Wahlen

Wege aus dem Demokratiedefizit

Am 26. September 2021 finden Wahlen statt. Millionen Menschen sind auch dieses Mal vom zentralen Instrument demokratischer Teilhabe ausgeschlossen. Das ist nicht nur ein Gerechtigkeitsproblem.

Von und Mittwoch, 08.09.2021, 5:24 Uhr|zuletzt aktualisiert: Montag, 20.12.2021, 13:13 Uhr Lesedauer: 5 Minuten  |  

Wenn Ende September 2021 der Deutsche Bundestag neugewählt wird, verfügen etwa zehn Millionen Volljährige über kein Stimmrecht – und zählen auch sonst nicht mit. Zum einen besitzen bei Landtags- und bei Bundestagswahlen nur deutsche Staatsangehörige aktives und passives Wahlrecht.
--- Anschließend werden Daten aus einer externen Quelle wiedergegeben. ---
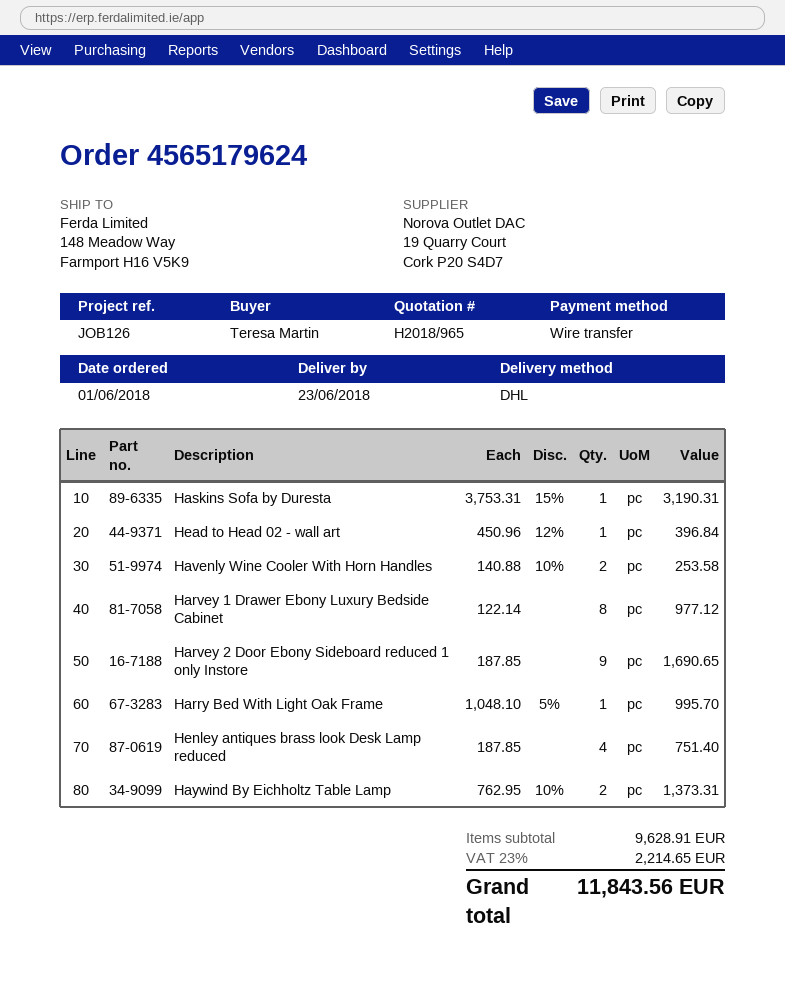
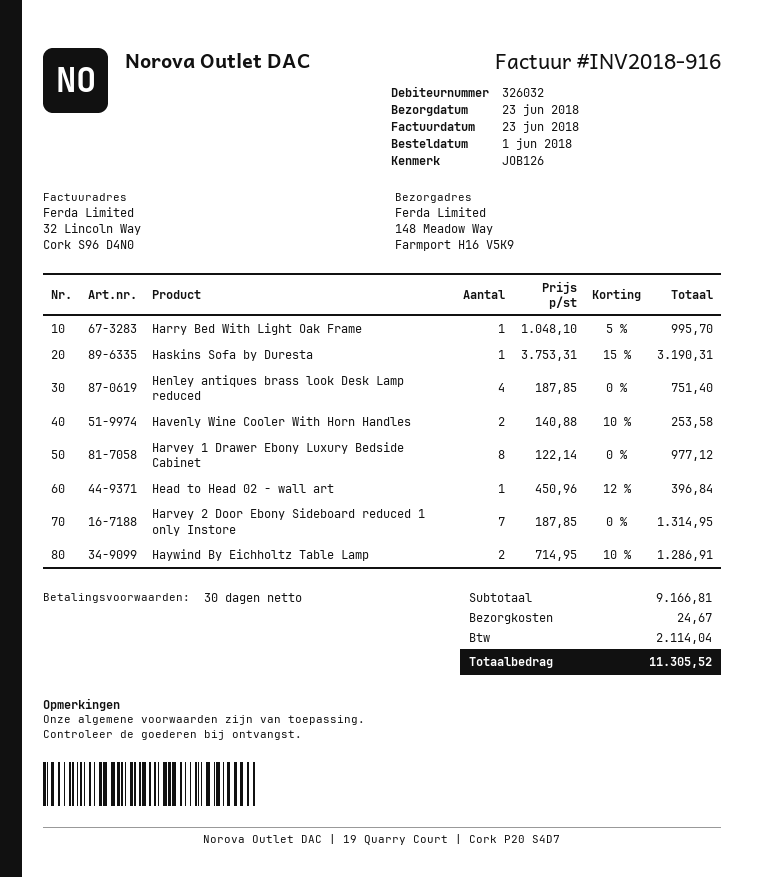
Harvey 2 Door Ebony Sideboard reduced 1 only Instore: 9 x 187.85 = 1690.65 -> 7 x 187.85 = 1314.95
Haywind By Eichholtz Table Lamp: 2 x 762.95 - 10% = 1373.31 -> 2 x 714.95 - 10% = 1286.91
subtotal: 9628.91 -> 9166.81
shipping: none -> 24.67
tax: 2214.65 -> 2114.04
total: 11843.56 -> 11305.52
Dies schließt etwa 14 Prozent der Bevölkerung vom zentralen demokratischen Mitsprache-Instrument aus. Zum anderen regelt das Bundeswahlgesetz, dass selbst beim Zuschnitt der Wahlkreise, der sich doch am Bevölkerungsanteil orientieren soll, ein Siebtel der Bevölkerung nicht mitzählt: „Bei Ermittlung der Bevölkerungszahlen bleiben Ausländer (…) unberücksichtigt.“

Es verwundert also kaum, dass Nicht-Deutsche für Kandidat:innen und Parteien keine attraktive „Zielgruppe“ darstellen und dass ihre Anliegen kaum zu den wichtigen Themen zählen – selbst wenn sie einen großen Teil der Bevölkerung eines Wahlkreises stellen, etwa in den Metropolregionen von Nordrhein-Westfalen, im Rhein-Main- oder im Rhein-Neckar-Gebiet oder in Hamburg. Selbst bei Deutschen mit „Migrationshintergrund“ – leider nach wie vor das einzige erhebbare Merkmal – sieht es mit der Repräsentation eher schlecht aus: Im Bundestag verfügt nicht einmal ein Zehntel der Abgeordneten darüber.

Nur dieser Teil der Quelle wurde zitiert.